Problem details. The response should be an exact transcription of the data below, free of images.

Extracted data entries
_ _ _ _

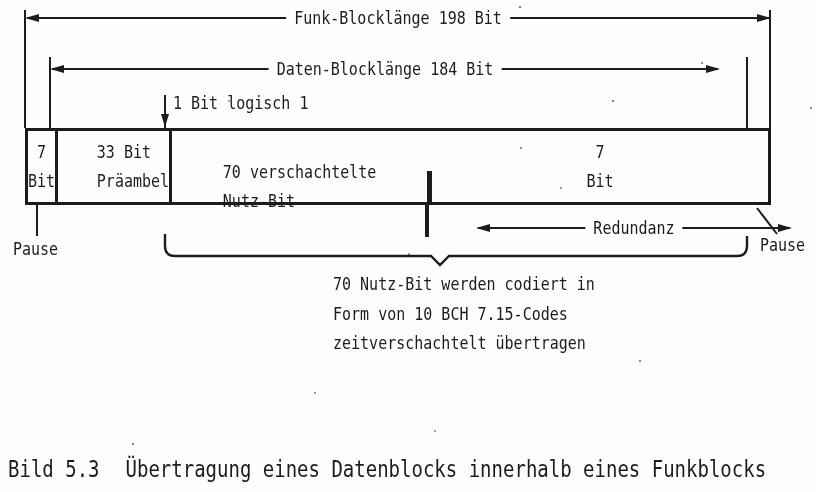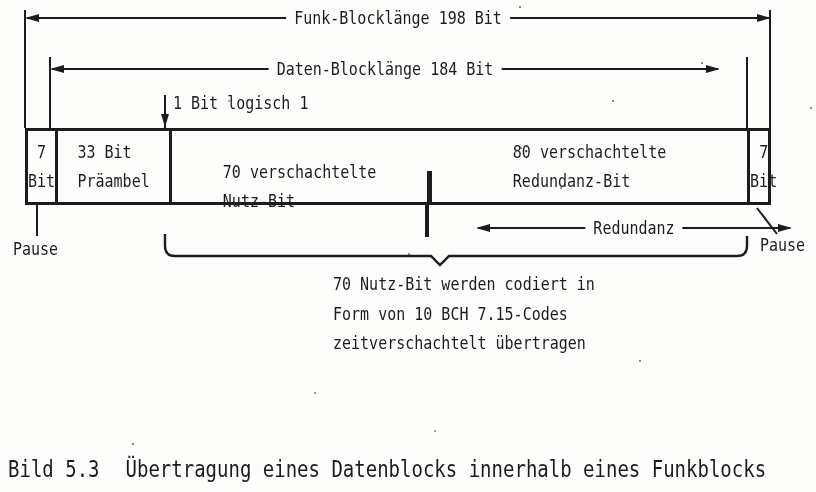--- a/index.html
+++ b/index.html
@@ -58,21 +58,21 @@
   
   #frame{
     position:absolute;left:25px;top:128px;width:746px;height:77px;
     border:3px solid var(--ink);
     display:flex;box-sizing:border-box;background:var(--bg);
   }
   .cell{display:flex;align-items:center;justify-content:center;box-sizing:border-box;}
   .cell .inner{font-size:15px;line-height:25px;text-align:left;white-space:nowrap;}
   .cell.small .inner{text-align:center;}
   #cell-1{flex:0 0 25px;border-right:3px solid var(--ink);}
-  #cell-2{flex:0 0 114px;border-right:3px solid var(--ink);}
+  #cell-2{flex:0 0 114px;border-right:3px solid var(--ink);justify-content:flex-end;}
   #cell-3{flex:0 0 260px;border-right:5px solid var(--ink);margin-top:40px;}
   #cell-4{flex:0 0 318px;border-right:3px solid var(--ink);}
   #cell-5{flex:1 1 auto;}
 
   
   .pause{position:absolute;font-size:15px;line-height:18px;}
   #pause-l{left:13px;top:240px;}
   #pause-r{left:760px;top:236px;}
   .diag{position:absolute;}
 
@@ -148,26 +148,20 @@
         <div>33 Bit</div>
         <div>Präambel</div>
       </div>
     </div>
     <div class="cell" id="cell-3">
       <div class="inner tall">
         <div>70 verschachtelte</div>
         <div>Nutz-Bit</div>
       </div>
     </div>
-    <div class="cell" id="cell-4">
-      <div class="inner tall">
-        <div>80 verschachtelte</div>
-        <div>Redundanz-Bit</div>
-      </div>
-    </div>
     <div class="cell small" id="cell-5">
       <div class="inner tall">
         <div>7</div>
         <div>Bit</div>
       </div>
     </div>
   </div>
 
   <div class="vline" id="vl-mid-low"></div>
   <div class="dim" id="dim-red">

_ _ _ _

Written answer.
--- a/index.html
+++ b/index.html
@@ -58,21 +58,21 @@
   
   #frame{
     position:absolute;left:25px;top:128px;width:746px;height:77px;
     border:3px solid var(--ink);
     display:flex;box-sizing:border-box;background:var(--bg);
   }
   .cell{display:flex;align-items:center;justify-content:center;box-sizing:border-box;}
   .cell .inner{font-size:15px;line-height:25px;text-align:left;white-space:nowrap;}
   .cell.small .inner{text-align:center;}
   #cell-1{flex:0 0 25px;border-right:3px solid var(--ink);}
-  #cell-2{flex:0 0 114px;border-right:3px solid var(--ink);}
+  #cell-2{flex:0 0 114px;border-right:3px solid var(--ink);justify-content:flex-end;}
   #cell-3{flex:0 0 260px;border-right:5px solid var(--ink);margin-top:40px;}
   #cell-4{flex:0 0 318px;border-right:3px solid var(--ink);}
   #cell-5{flex:1 1 auto;}
 
   
   .pause{position:absolute;font-size:15px;line-height:18px;}
   #pause-l{left:13px;top:240px;}
   #pause-r{left:760px;top:236px;}
   .diag{position:absolute;}
 
@@ -148,26 +148,20 @@
         <div>33 Bit</div>
         <div>Präambel</div>
       </div>
     </div>
     <div class="cell" id="cell-3">
       <div class="inner tall">
         <div>70 verschachtelte</div>
         <div>Nutz-Bit</div>
       </div>
     </div>
-    <div class="cell" id="cell-4">
-      <div class="inner tall">
-        <div>80 verschachtelte</div>
-        <div>Redundanz-Bit</div>
-      </div>
-    </div>
     <div class="cell small" id="cell-5">
       <div class="inner tall">
         <div>7</div>
         <div>Bit</div>
       </div>
     </div>
   </div>
 
   <div class="vline" id="vl-mid-low"></div>
   <div class="dim" id="dim-red">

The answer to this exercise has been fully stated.